Indeed, it's not hard to find out what kind of help companies like TSMC are seeking. In a letter to the Commerce Department last month, the company said that the "real barrier" to expanding high-tech manufacturing in the U.S. "is [the] comparative cost to build and operate" facilities here vs. in Taiwan and other countries. Specifically, the letter pointed to "federal regulatory requirements" that have slowed construction and added unexpected costs, The Wall Street Journal reported this week.
If that sounds familiar, it's because those are the same complaints that just about everyone who tries to build anything in the United States has right now. For example, the renewable energy industry—another sector of the economy that the Biden administration is working to heavily subsidize at the taxpayers' expense—is similarly hamstrung by permitting requirements and expensive regulations.
Despite those problems, TSMC is committing to its American expansion. It announced last week that it plans to break ground on a second facility in Arizona that will manufacture the next generation of top-line chips. Filling those plants with workers, however, would be a lot easier if America's immigration system wasn't so screwed up.
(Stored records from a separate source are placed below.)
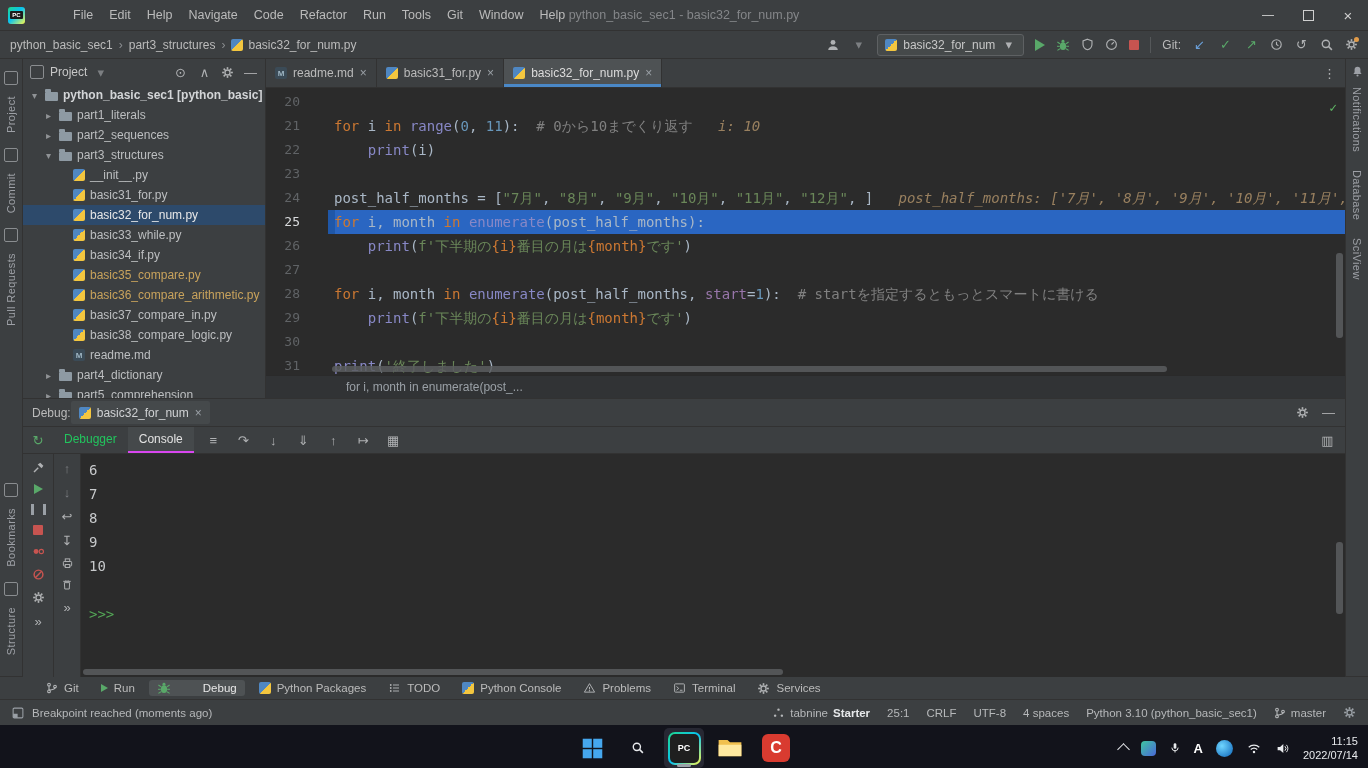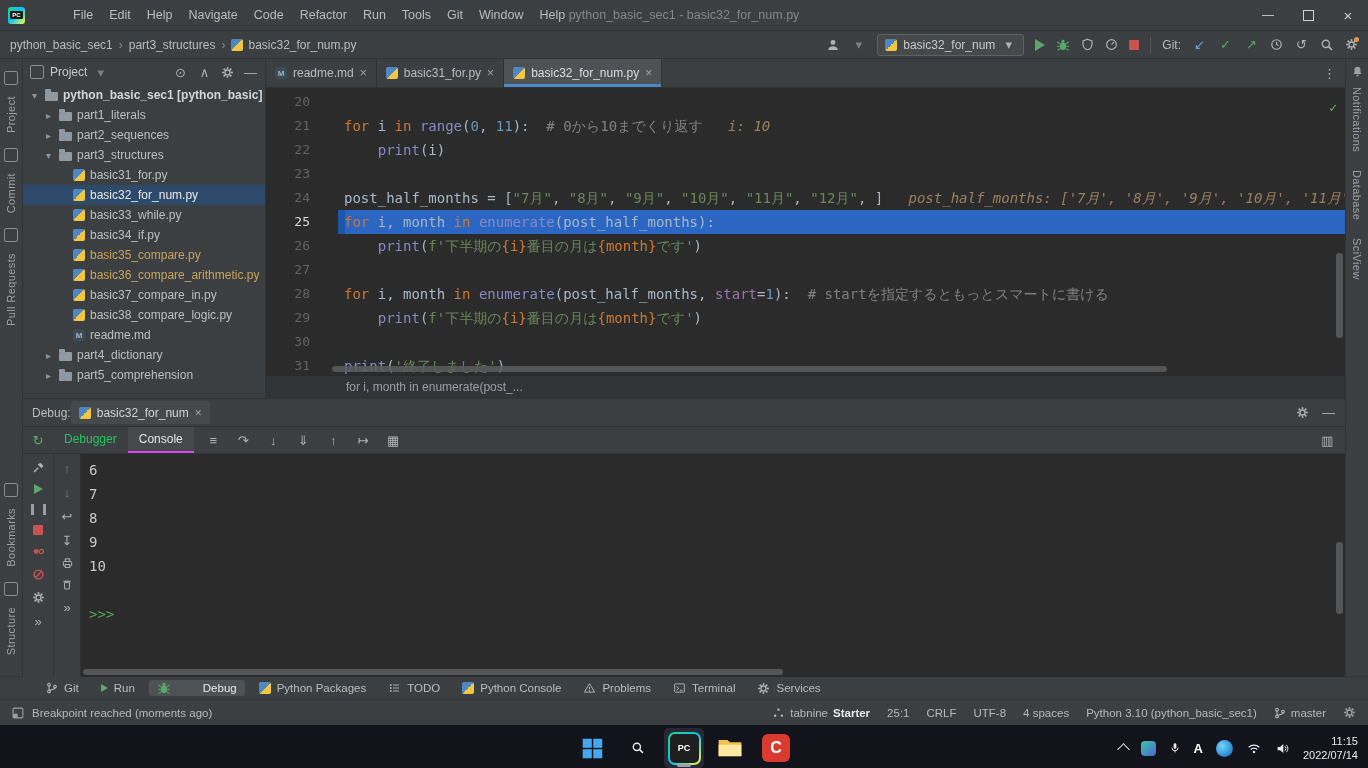--- a/index.html
+++ b/index.html
@@ -76,21 +76,21 @@
   .editor-col{flex:1;display:flex;flex-direction:column;min-width:0;background:#2b2b2b;}
   .tabbar{height:28px;background:#3c3f41;border-bottom:1px solid #323232;display:flex;align-items:stretch;font-size:12px;flex:none;}
   .tab{display:flex;align-items:center;gap:6px;padding:0 9px;color:#bbbbbb;border-right:1px solid #323232;position:relative;}
   .tab.active{background:#4e5254;color:#dcdcdc;}
   .tab.active::after{content:'';position:absolute;left:0;right:0;bottom:0;height:3px;background:#4A88C7;}
   .tab-close{color:#9aa0a6;font-size:12px;}
   .tabbar-more{margin-left:auto;display:flex;align-items:center;padding:0 8px;}
 
   .code-area{flex:1;position:relative;overflow:hidden;font-family:"DejaVu Sans Mono","Liberation Mono",monospace;
              font-size:14px;line-height:24px;padding-top:2px;}
-  .cline{display:flex;height:24px;white-space:pre;padding-left:10px;}
+  .cline{display:flex;height:24px;white-space:pre;}
   .ln{flex:none;width:34px;text-align:right;color:#606366;font-size:13px;}
   .gutspace{flex:none;width:28px;}
   .ctext{flex:1;min-width:0;overflow:hidden;color:#a9b7c6;padding-left:6px;}
   .cline.hl .ctext{background:#2a66c2;box-shadow:inset 7px 0 0 #1f57a8;}
   .cline.hl .ln{color:#d8dadc;}
   .tk-kw{color:#cc7832}.tk-bi{color:#8888c6}.tk-num{color:#6897bb}.tk-str{color:#6a8759}
   .tk-com{color:#808080}.tk-pl{color:#a9b7c6}.tk-dbg{color:#99805f;font-style:italic}
   .tk-br{color:#cc7832}.tk-pa{color:#9876aa}
   .hscroll{position:absolute;left:66px;bottom:3px;width:835px;height:6px;background:#5a5d5f;border-radius:3px;opacity:.85;}
   .vscroll{position:absolute;right:2px;top:165px;width:7px;height:85px;background:#5a5d5f;border-radius:3px;opacity:.85;}
@@ -347,20 +347,25 @@
               </div>
               <div class="tree-row" style="padding-left: 20px;">
                 <span class="chev">▸</span>
                 <span class="ic ic-folder"></span>
                 <span class="tree-label">part2_sequences</span>
               </div>
               <div class="tree-row" style="padding-left: 20px;">
                 <span class="chev">▾</span>
                 <span class="ic ic-folder"></span>
                 <span class="tree-label">part3_structures</span>
+              </div>
+              <div class="tree-row" style="padding-left: 34px;">
+                <span class="chev"></span>
+                <span class="ic ic-py"></span>
+                <span class="tree-label">__init__.py</span>
               </div>
               <div class="tree-row" style="padding-left: 34px;">
                 <span class="chev"></span>
                 <span class="ic ic-py"></span>
                 <span class="tree-label">basic31_for.py</span>
               </div>
               <div class="tree-row selected" style="padding-left: 34px;">
                 <span class="chev"></span>
                 <span class="ic ic-py"></span>
                 <span class="tree-label">basic32_for_num.py</span>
About 40 percent of America's semiconductor engineering jobs belong to foreign-born workers, according to a 2020 report from Georgetown University. Any large-scale expansion of that work force is necessarily going to involve allowing more skilled foreign workers into the U.S.—and that's true no matter how many times Biden and other politicians wrap these projects in the language of economic nationalism.
The fact that U.S. immigration policy requires most foreign-born STEM workers to leave the country after completing grad school—unless they can win a visa lottery—is already being blamed for suffocating an Intel chip plant in Ohio. "To achieve the long-sought goal of returning high-end manufacturing to the United States, the country must, paradoxically, attract more foreign workers," Politico reported in July.
The great thing about easing federal regulatory burdens and expanding immigration is that it's not only high-end semiconductor manufacturers who will benefit. Pretty much every American business would be better off if it had to do less paperwork and could have access to a larger pool of potential talent.
If he was so inclined, Biden could use events like Tuesday's visit to the TSMC plant in Arizona to promote a radical rethinking of what it means to boost domestic manufacturing jobs: one that recognizes the reality of a global marketplace in which capital is highly mobile and a worker's country of birth shouldn't matter.
Instead, we'll get another round of praise for unnecessary, wasteful subsidies that help a handful of wildly successful corporations while failing to address the problems that those same companies say are holding back further investment in America.